— ABOUT THIS EXERCISE —
Below are records; transcribe only the line with "- ✓ Google Gemini" and those after it, through the last line, without any change.

— DATASET EXTRACT —

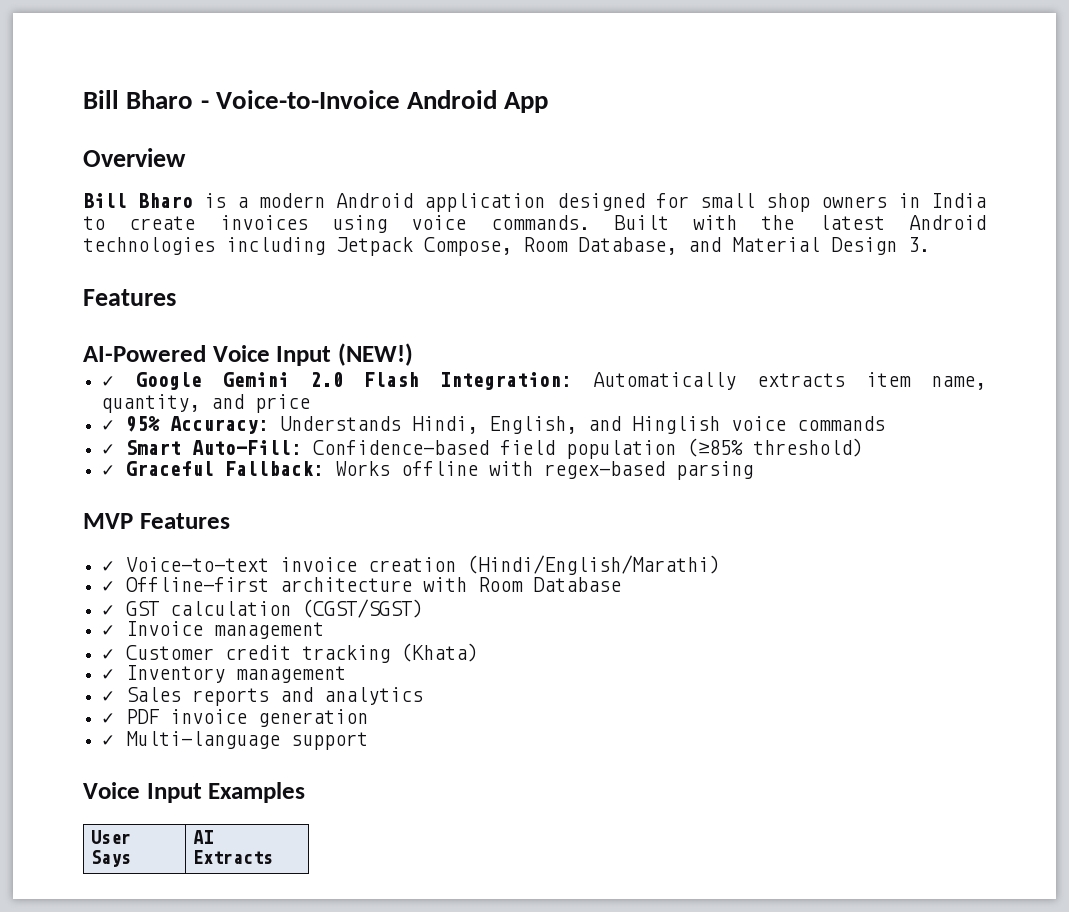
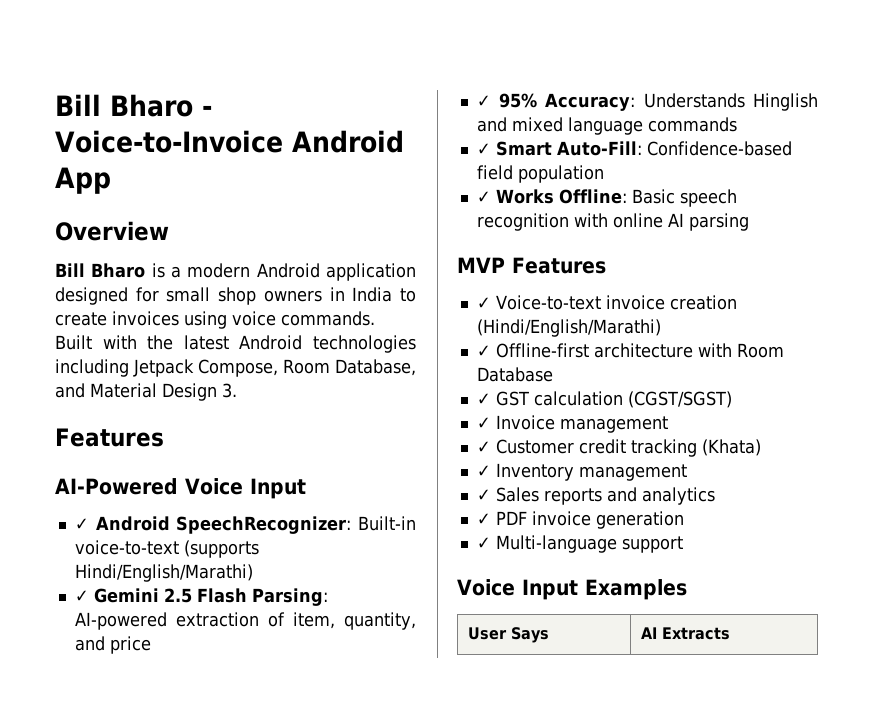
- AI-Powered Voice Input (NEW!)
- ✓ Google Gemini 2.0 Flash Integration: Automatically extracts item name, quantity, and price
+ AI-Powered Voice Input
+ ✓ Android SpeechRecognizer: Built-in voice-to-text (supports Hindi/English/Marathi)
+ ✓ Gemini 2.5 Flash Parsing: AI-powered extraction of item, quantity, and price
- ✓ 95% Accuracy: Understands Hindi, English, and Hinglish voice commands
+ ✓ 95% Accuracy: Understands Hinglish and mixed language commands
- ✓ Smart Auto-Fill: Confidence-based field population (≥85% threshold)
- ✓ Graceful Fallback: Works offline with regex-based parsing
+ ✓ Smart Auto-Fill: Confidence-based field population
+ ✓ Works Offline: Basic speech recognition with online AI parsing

— ANSWER TO THE PROBLEM —
- ✓ Google Gemini 2.0 Flash Integration: Automatically extracts item name, quantity, and price
+ AI-Powered Voice Input
+ ✓ Android SpeechRecognizer: Built-in voice-to-text (supports Hindi/English/Marathi)
+ ✓ Gemini 2.5 Flash Parsing: AI-powered extraction of item, quantity, and price
- ✓ 95% Accuracy: Understands Hindi, English, and Hinglish voice commands
+ ✓ 95% Accuracy: Understands Hinglish and mixed language commands
- ✓ Smart Auto-Fill: Confidence-based field population (≥85% threshold)
- ✓ Graceful Fallback: Works offline with regex-based parsing
+ ✓ Smart Auto-Fill: Confidence-based field population
+ ✓ Works Offline: Basic speech recognition with online AI parsing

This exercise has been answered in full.